**PROMPT:**
Please restate the listing word for word, omitting the images.

LISTED ENTRIES below:

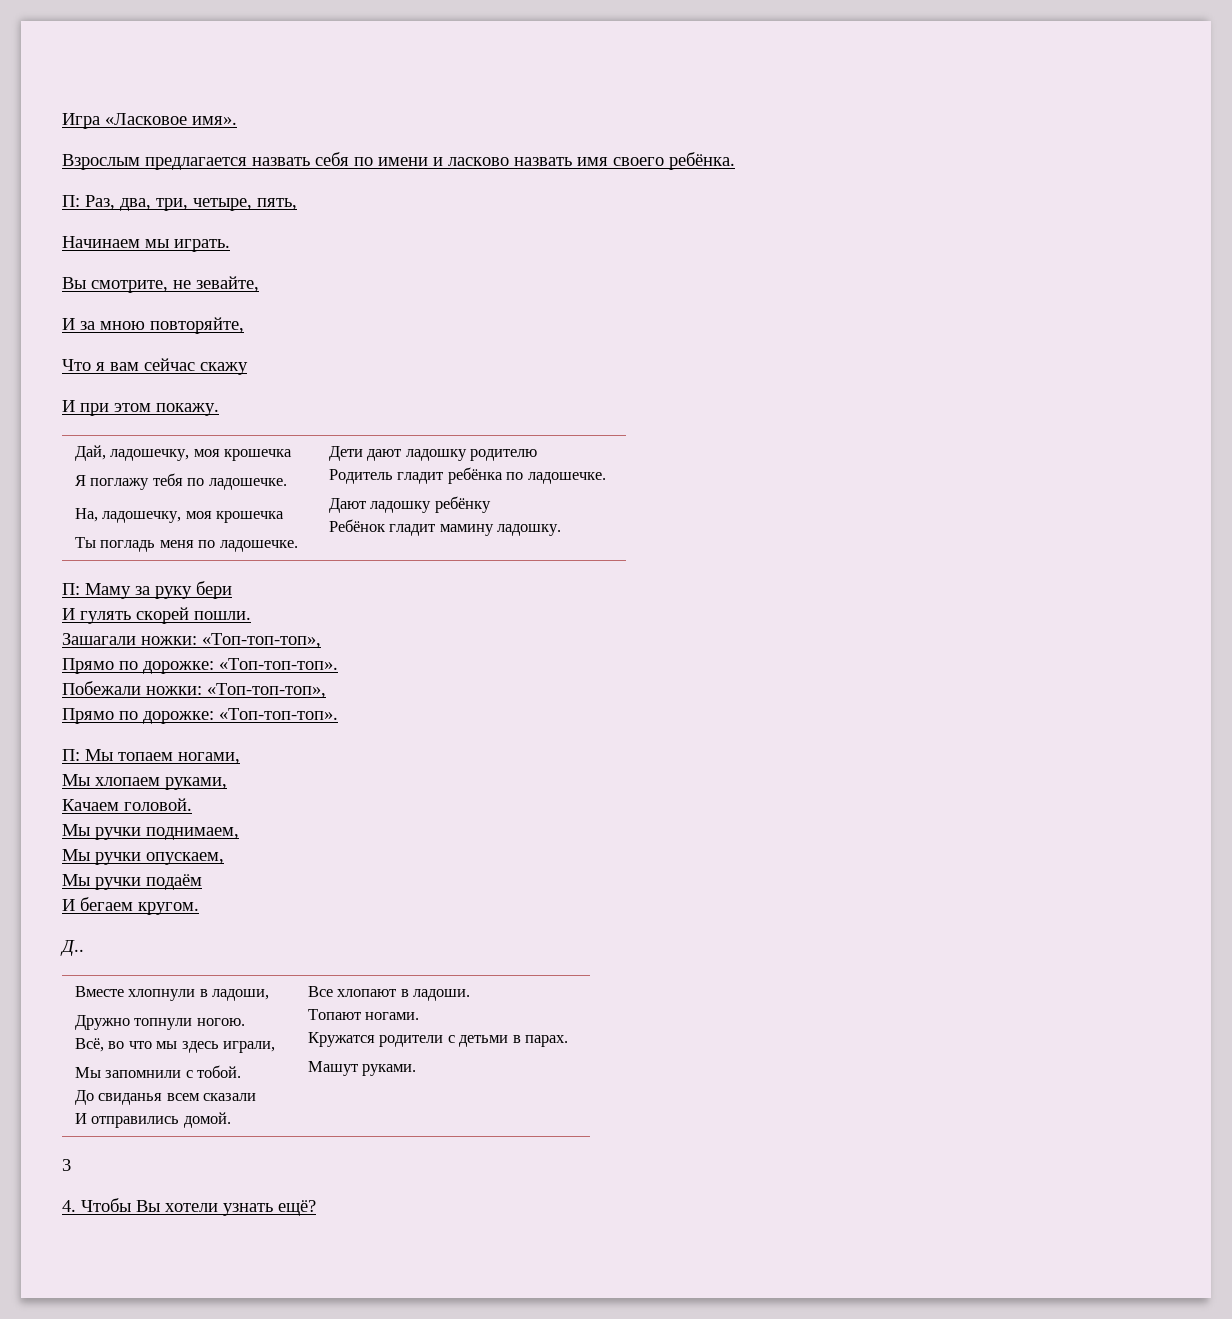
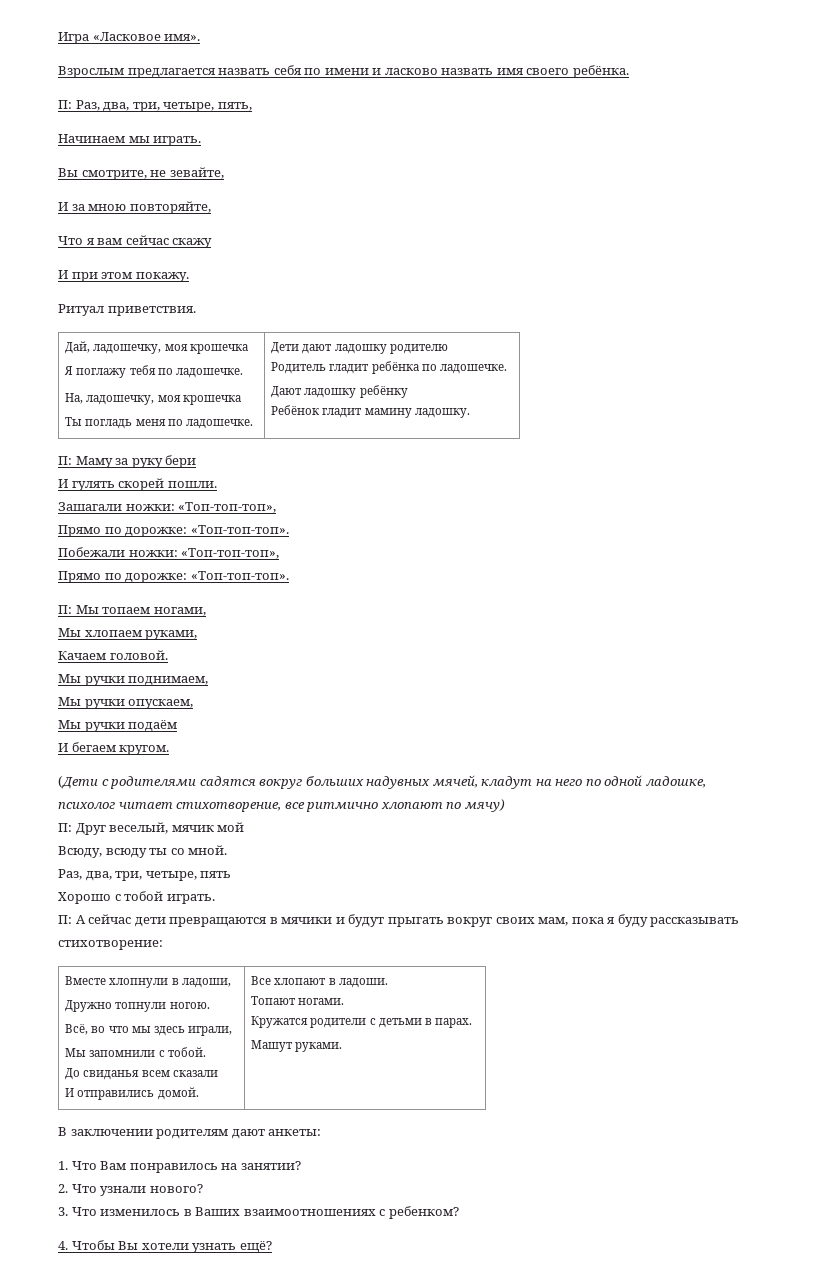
+ Ритуал приветствия.
- Д..
+ (Дети с родителями садятся вокруг больших надувных мячей, кладут на него по одной ладошке, психолог читает стихотворение, все ритмично хлопают по мячу)
+ П: Друг веселый, мячик мой
+ Всюду, всюду ты со мной.
+ Раз, два, три, четыре, пять
+ Хорошо с тобой играть.
+ П: A сейчас дети превращаются в мячики и будут прыгать вокруг своих мам, пока я буду рассказывать стихотворение:
- 3
+ В заключении родителям дают анкеты:
+ 1. Что Вам понравилось на занятии?
+ 2. Что узнали нового?
+ 3. Что изменилось в Ваших взаимоотношениях с ребенком?

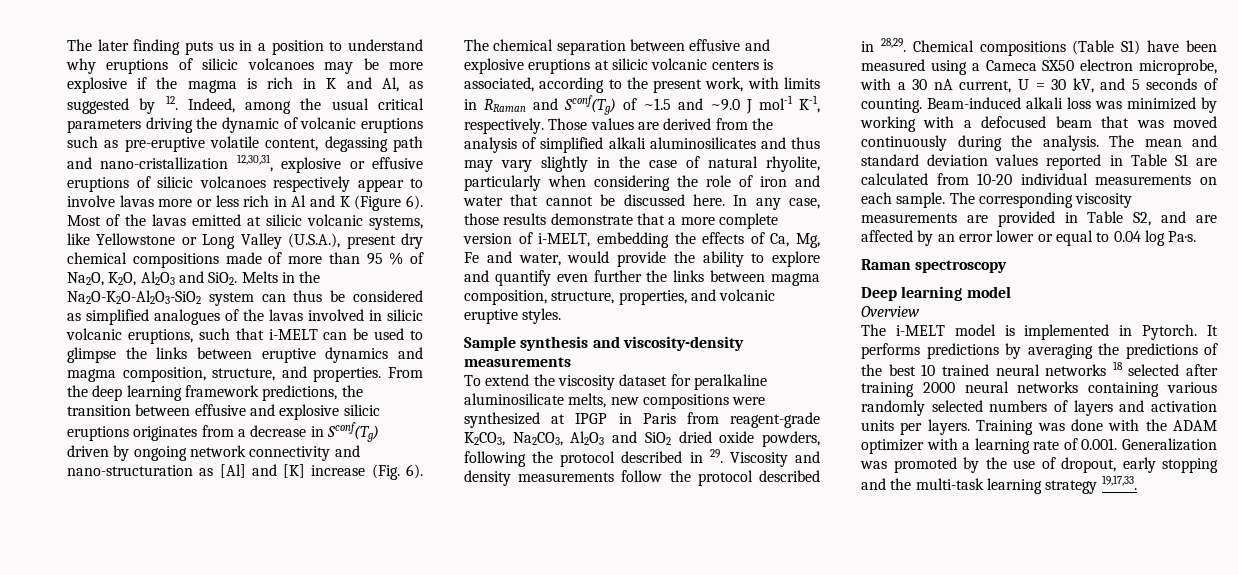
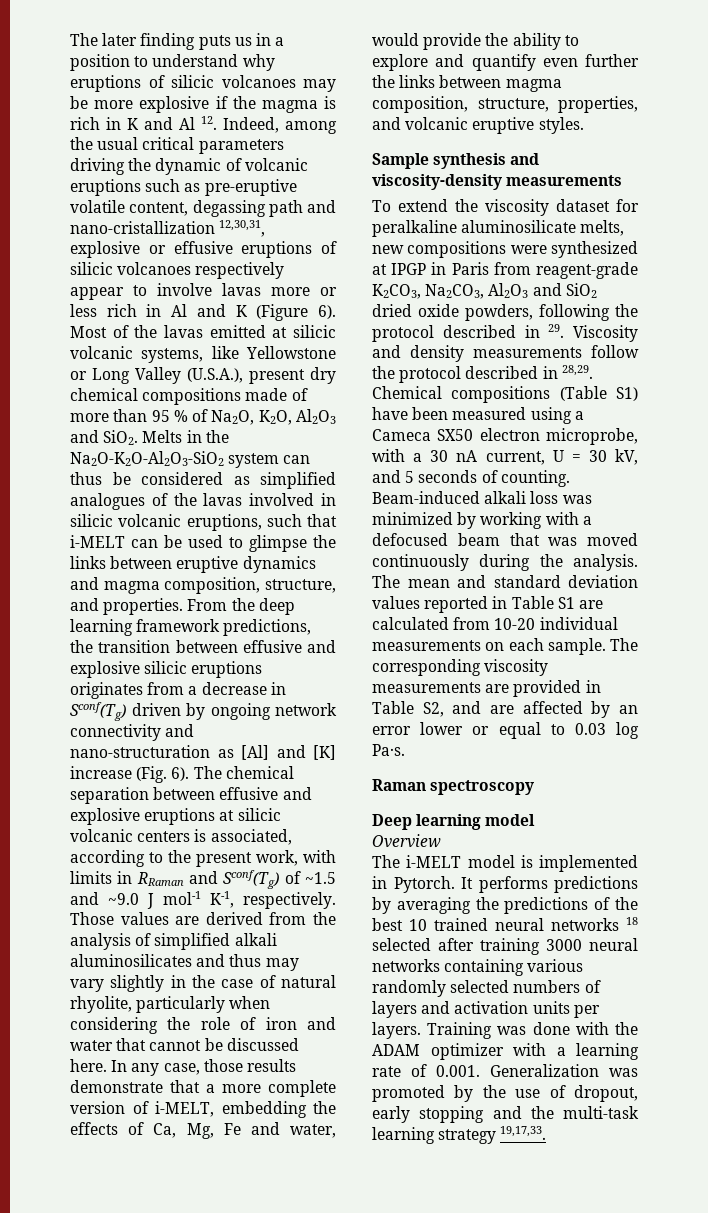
- The later finding puts us in a position to understand why eruptions of silicic volcanoes may be more explosive if the magma is rich in K and Al, as suggested by 12. Indeed, among the usual critical parameters driving the dynamic of volcanic eruptions such as pre-eruptive volatile content, degassing path and nano-cristallization 12,30,31, explosive or effusive eruptions of silicic volcanoes respectively appear to involve lavas more or less rich in Al and K (Figure 6).
+ The later finding puts us in a position to understand why eruptions of silicic volcanoes may be more explosive if the magma is rich in K and Al 12. Indeed, among the usual critical parameters driving the dynamic of volcanic eruptions such as pre-eruptive volatile content, degassing path and nano-cristallization 12,30,31, explosive or effusive eruptions of silicic volcanoes respectively appear to involve lavas more or less rich in Al and K (Figure 6).
- The corresponding viscosity measurements are provided in Table S2, and are affected by an error lower or equal to 0.04 log Pa·s.
+ The corresponding viscosity measurements are provided in Table S2, and are affected by an error lower or equal to 0.03 log Pa·s.
- It performs predictions by averaging the predictions of the best 10 trained neural networks 18 selected after training 2000 neural networks containing various randomly selected numbers of layers and activation units per layers.
+ It performs predictions by averaging the predictions of the best 10 trained neural networks 18 selected after training 3000 neural networks containing various randomly selected numbers of layers and activation units per layers.

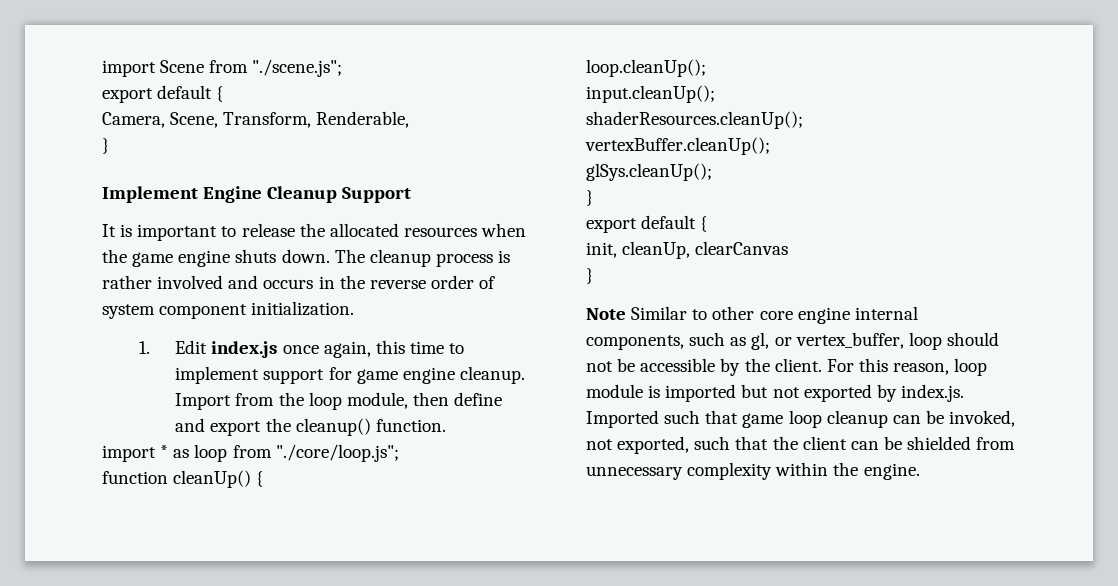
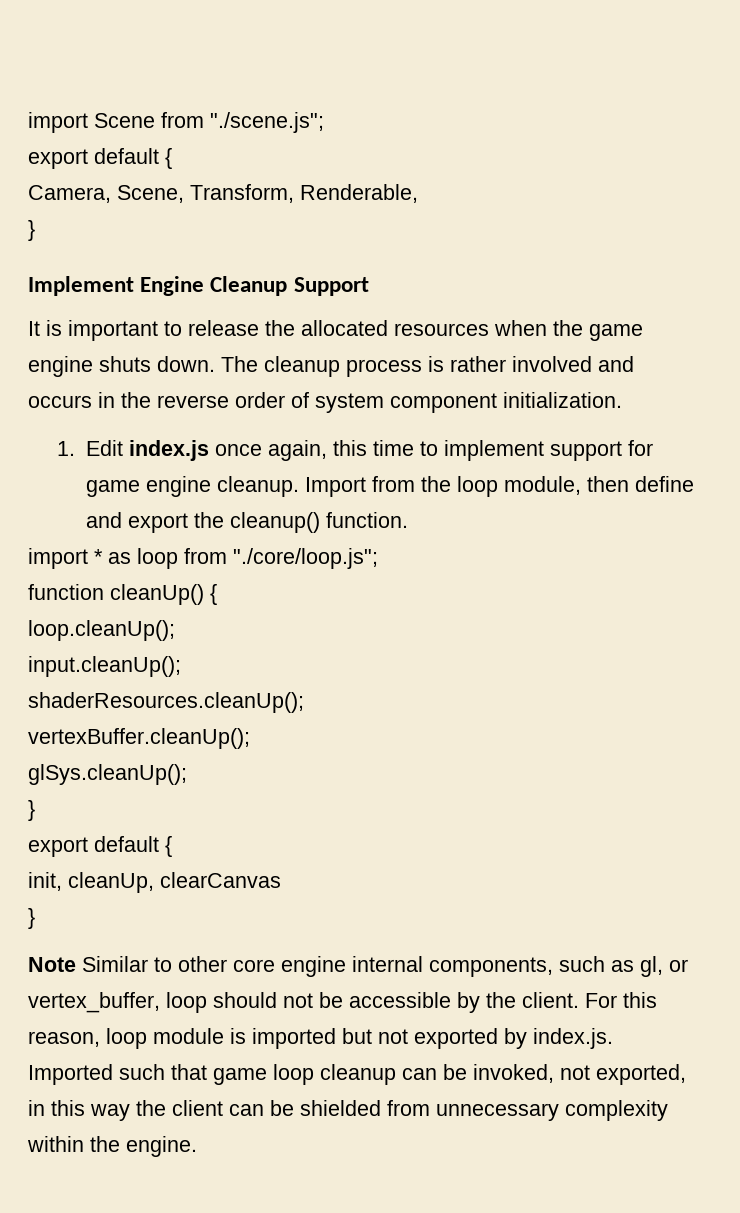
- For this reason, loop module is imported but not exported by index.js. Imported such that game loop cleanup can be invoked, not exported, such that the client can be shielded from unnecessary complexity within the engine.
+ For this reason, loop module is imported but not exported by index.js. Imported such that game loop cleanup can be invoked, not exported, in this way the client can be shielded from unnecessary complexity within the engine.

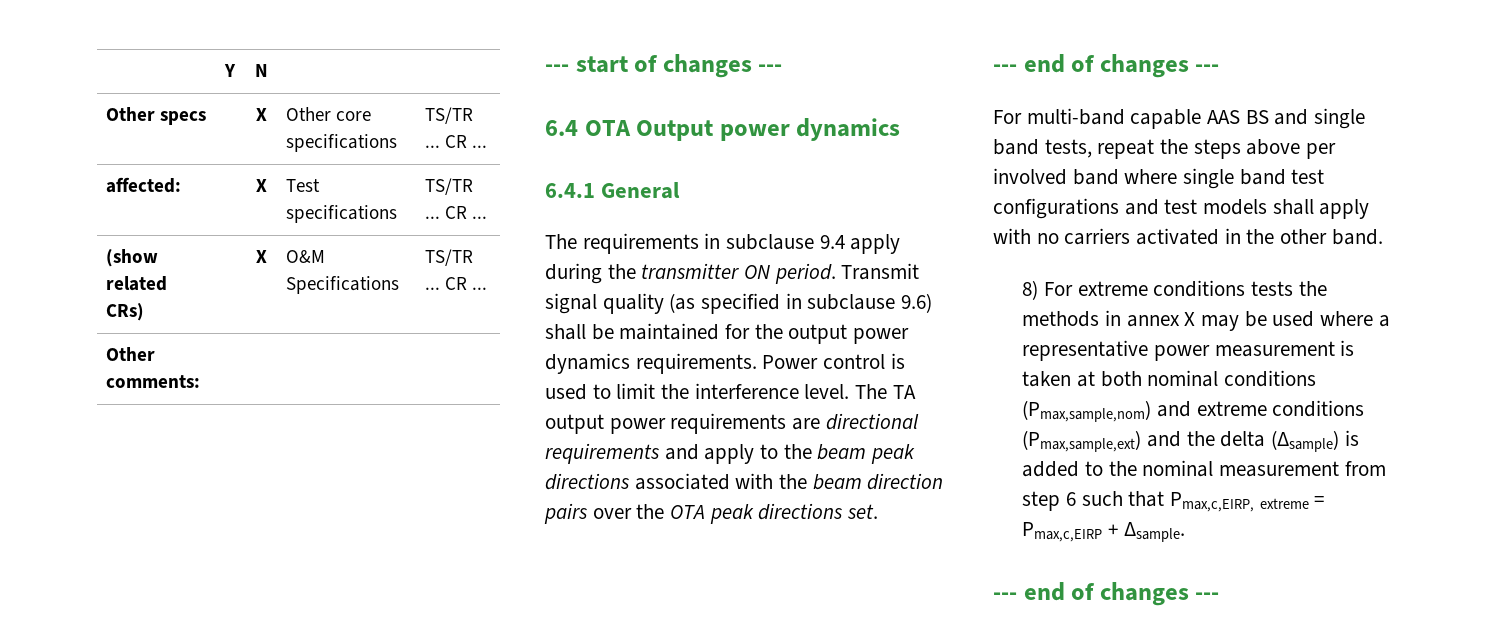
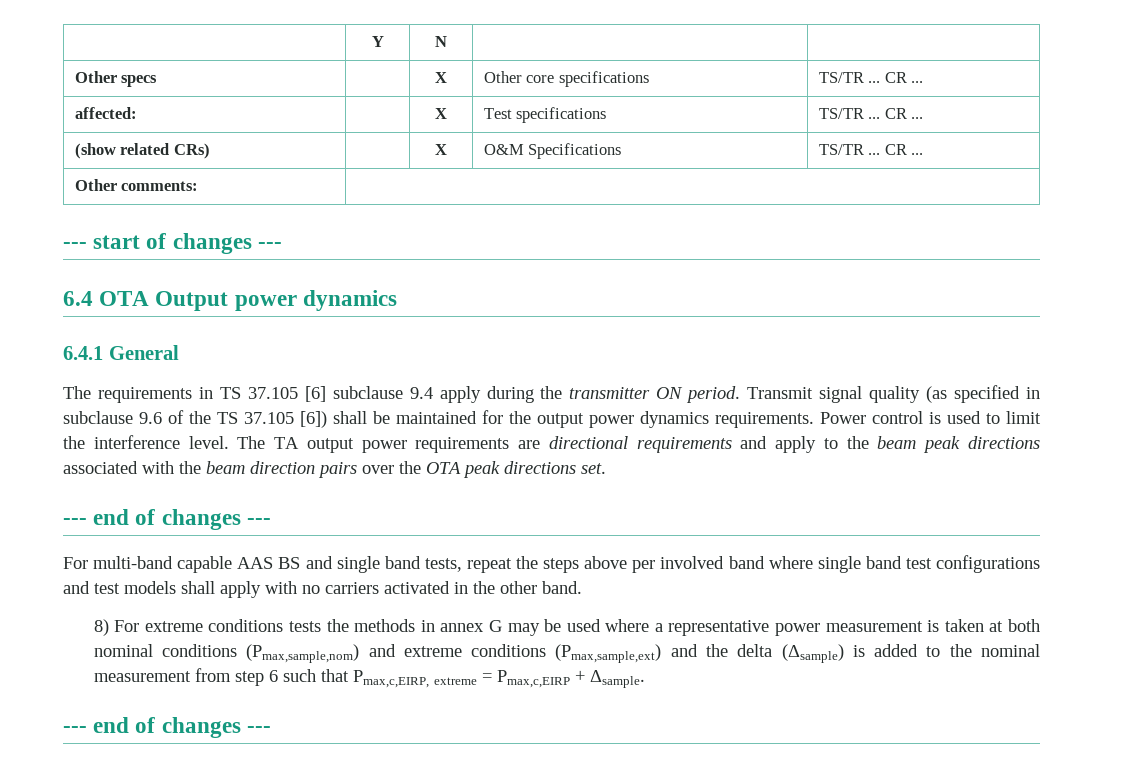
- The requirements in subclause 9.4 apply during the transmitter ON period.
+ The requirements in TS 37.105 [6] subclause 9.4 apply during the transmitter ON period.
- Transmit signal quality (as specified in subclause 9.6) shall be maintained for the output power dynamics requirements.
+ Transmit signal quality (as specified in subclause 9.6 of the TS 37.105 [6]) shall be maintained for the output power dynamics requirements.
- 8) For extreme conditions tests the methods in annex X may be used where a representative power measurement is taken at both nominal conditions (Pmax,sample,nom) and extreme conditions (Pmax,sample,ext) and the delta (Δsample) is added to the nominal measurement from step 6 such that Pmax,c,EIRP, extreme = Pmax,c,EIRP + Δsample.
+ 8) For extreme conditions tests the methods in annex G may be used where a representative power measurement is taken at both nominal conditions (Pmax,sample,nom) and extreme conditions (Pmax,sample,ext) and the delta (Δsample) is added to the nominal measurement from step 6 such that Pmax,c,EIRP, extreme = Pmax,c,EIRP + Δsample.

End of LISTED ENTRIES.

**TASK OUTPUT:**
+ Ритуал приветствия.
- Д..
+ (Дети с родителями садятся вокруг больших надувных мячей, кладут на него по одной ладошке, психолог читает стихотворение, все ритмично хлопают по мячу)
+ П: Друг веселый, мячик мой
+ Всюду, всюду ты со мной.
+ Раз, два, три, четыре, пять
+ Хорошо с тобой играть.
+ П: A сейчас дети превращаются в мячики и будут прыгать вокруг своих мам, пока я буду рассказывать стихотворение:
- 3
+ В заключении родителям дают анкеты:
+ 1. Что Вам понравилось на занятии?
+ 2. Что узнали нового?
+ 3. Что изменилось в Ваших взаимоотношениях с ребенком?

- The later finding puts us in a position to understand why eruptions of silicic volcanoes may be more explosive if the magma is rich in K and Al, as suggested by 12. Indeed, among the usual critical parameters driving the dynamic of volcanic eruptions such as pre-eruptive volatile content, degassing path and nano-cristallization 12,30,31, explosive or effusive eruptions of silicic volcanoes respectively appear to involve lavas more or less rich in Al and K (Figure 6).
+ The later finding puts us in a position to understand why eruptions of silicic volcanoes may be more explosive if the magma is rich in K and Al 12. Indeed, among the usual critical parameters driving the dynamic of volcanic eruptions such as pre-eruptive volatile content, degassing path and nano-cristallization 12,30,31, explosive or effusive eruptions of silicic volcanoes respectively appear to involve lavas more or less rich in Al and K (Figure 6).
- The corresponding viscosity measurements are provided in Table S2, and are affected by an error lower or equal to 0.04 log Pa·s.
+ The corresponding viscosity measurements are provided in Table S2, and are affected by an error lower or equal to 0.03 log Pa·s.
- It performs predictions by averaging the predictions of the best 10 trained neural networks 18 selected after training 2000 neural networks containing various randomly selected numbers of layers and activation units per layers.
+ It performs predictions by averaging the predictions of the best 10 trained neural networks 18 selected after training 3000 neural networks containing various randomly selected numbers of layers and activation units per layers.

- For this reason, loop module is imported but not exported by index.js. Imported such that game loop cleanup can be invoked, not exported, such that the client can be shielded from unnecessary complexity within the engine.
+ For this reason, loop module is imported but not exported by index.js. Imported such that game loop cleanup can be invoked, not exported, in this way the client can be shielded from unnecessary complexity within the engine.

- The requirements in subclause 9.4 apply during the transmitter ON period.
+ The requirements in TS 37.105 [6] subclause 9.4 apply during the transmitter ON period.
- Transmit signal quality (as specified in subclause 9.6) shall be maintained for the output power dynamics requirements.
+ Transmit signal quality (as specified in subclause 9.6 of the TS 37.105 [6]) shall be maintained for the output power dynamics requirements.
- 8) For extreme conditions tests the methods in annex X may be used where a representative power measurement is taken at both nominal conditions (Pmax,sample,nom) and extreme conditions (Pmax,sample,ext) and the delta (Δsample) is added to the nominal measurement from step 6 such that Pmax,c,EIRP, extreme = Pmax,c,EIRP + Δsample.
+ 8) For extreme conditions tests the methods in annex G may be used where a representative power measurement is taken at both nominal conditions (Pmax,sample,nom) and extreme conditions (Pmax,sample,ext) and the delta (Δsample) is added to the nominal measurement from step 6 such that Pmax,c,EIRP, extreme = Pmax,c,EIRP + Δsample.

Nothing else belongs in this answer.